BEGIN Information provided

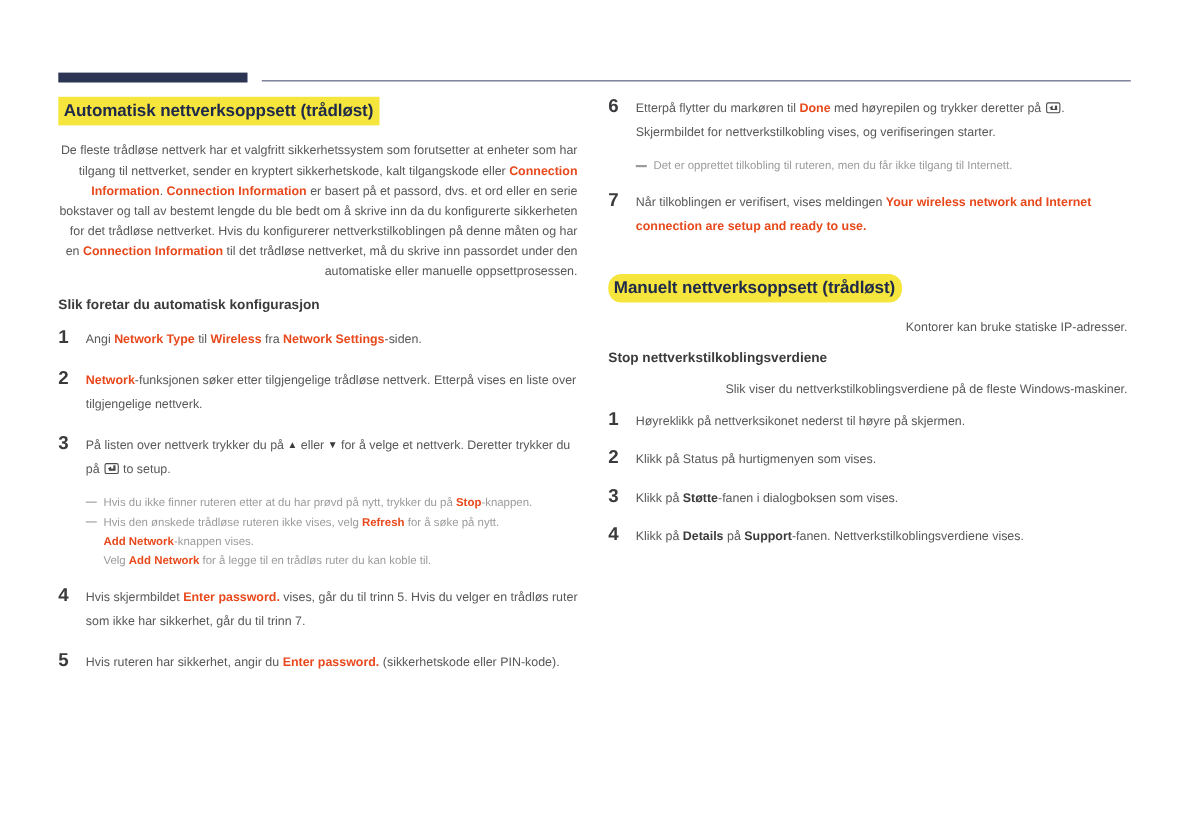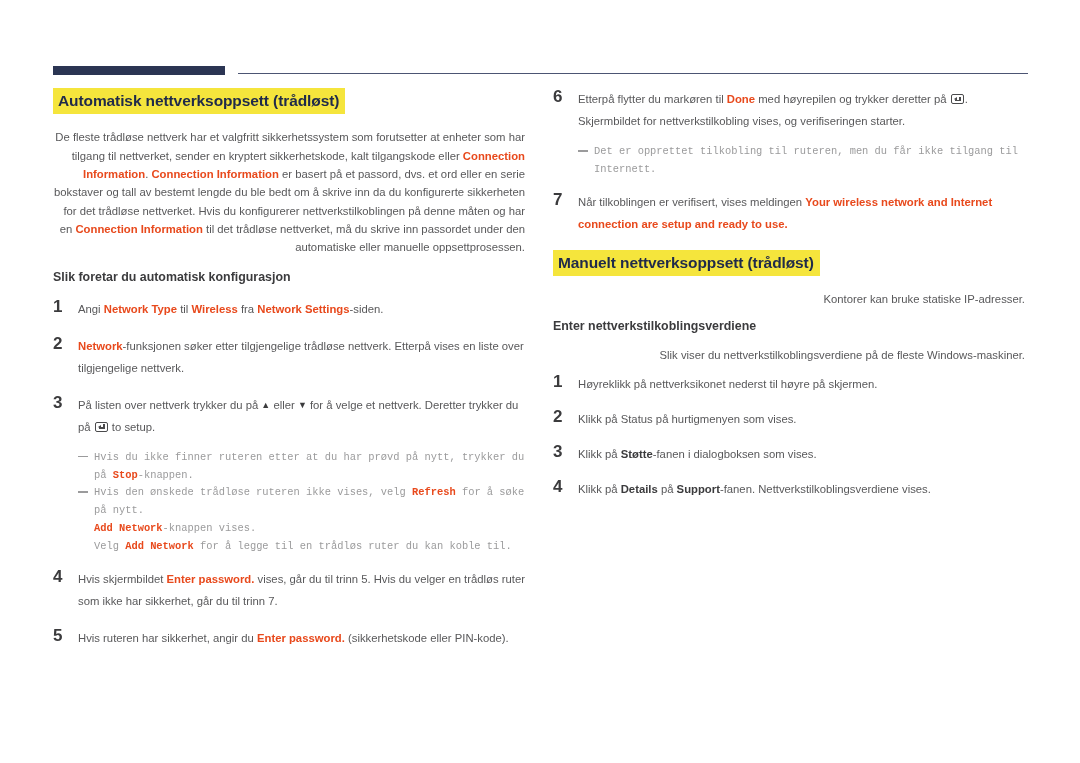--- a/index.html
+++ b/index.html
@@ -116,7 +116,6 @@
   .notes {
     padding-left: 25px;
     margin: -4px 0 12px 0;
-    font-family: Liberation Mono, monospace;
   }
   .note {
     position: relative;

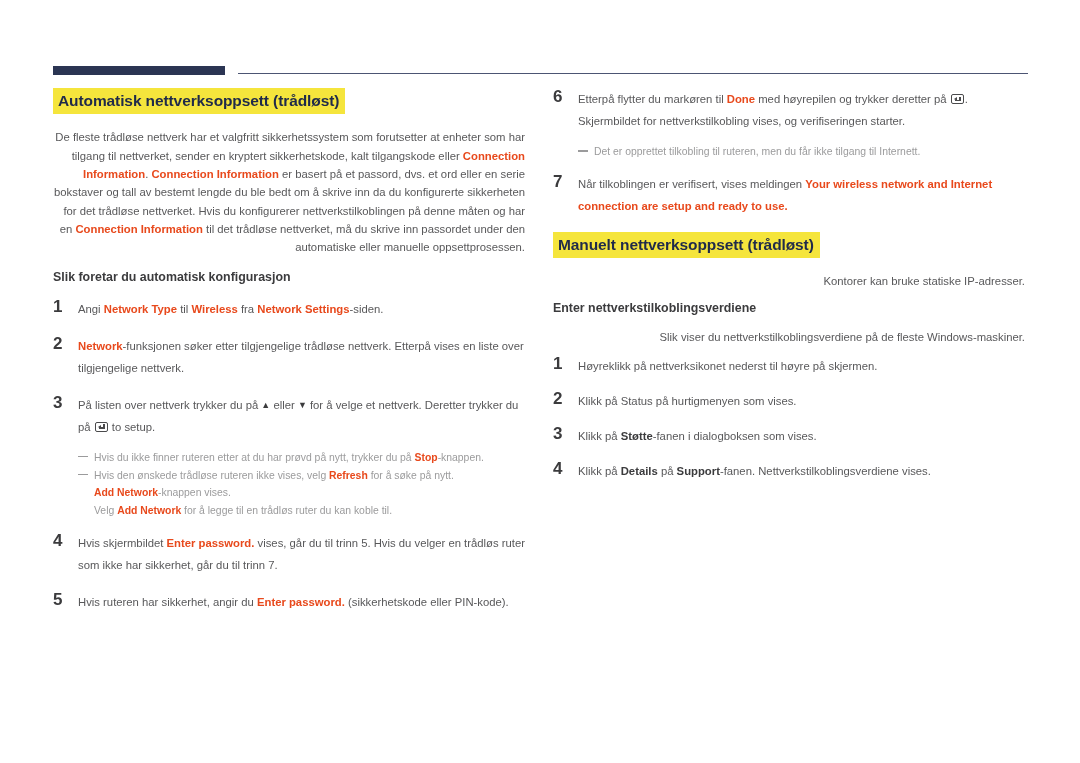--- a/index.html
+++ b/index.html
@@ -68,7 +68,7 @@
     margin: 0 0 14px 0;
     letter-spacing: -0.1px;
   }
-  .section-head.second { margin-top: 0; }
+  .section-head.second { margin-top: 17px; border-radius: 12px; }
 
   
   .para {

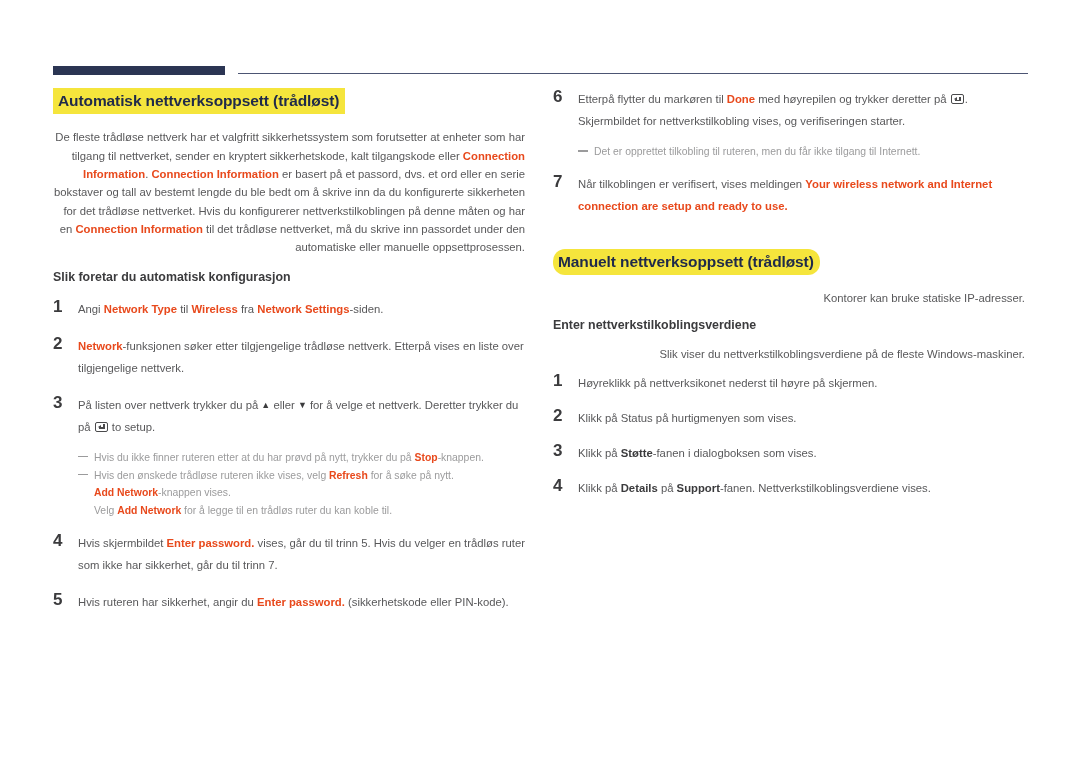--- a/index.html
+++ b/index.html
@@ -273,7 +273,7 @@
 
     <p class="para tight">Kontorer kan bruke statiske IP-adresser.</p>
 
-    <h2 class="sub-head nm">Enter nettverkstilkoblingsverdiene</h2>
+    <h2 class="sub-head nm">Stop nettverkstilkoblingsverdiene</h2>
 
     <p class="para tight">Slik viser du nettverkstilkoblingsverdiene på de fleste Windows-maskiner.</p>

END Information provided

• _Problem to work on_:
Each line above should be returned exactly as it stands, minus any pictures.

• _Response area_:
--- a/index.html
+++ b/index.html
@@ -116,7 +116,6 @@
   .notes {
     padding-left: 25px;
     margin: -4px 0 12px 0;
-    font-family: Liberation Mono, monospace;
   }
   .note {
     position: relative;

--- a/index.html
+++ b/index.html
@@ -68,7 +68,7 @@
     margin: 0 0 14px 0;
     letter-spacing: -0.1px;
   }
-  .section-head.second { margin-top: 0; }
+  .section-head.second { margin-top: 17px; border-radius: 12px; }
 
   
   .para {

--- a/index.html
+++ b/index.html
@@ -273,7 +273,7 @@
 
     <p class="para tight">Kontorer kan bruke statiske IP-adresser.</p>
 
-    <h2 class="sub-head nm">Enter nettverkstilkoblingsverdiene</h2>
+    <h2 class="sub-head nm">Stop nettverkstilkoblingsverdiene</h2>
 
     <p class="para tight">Slik viser du nettverkstilkoblingsverdiene på de fleste Windows-maskiner.</p>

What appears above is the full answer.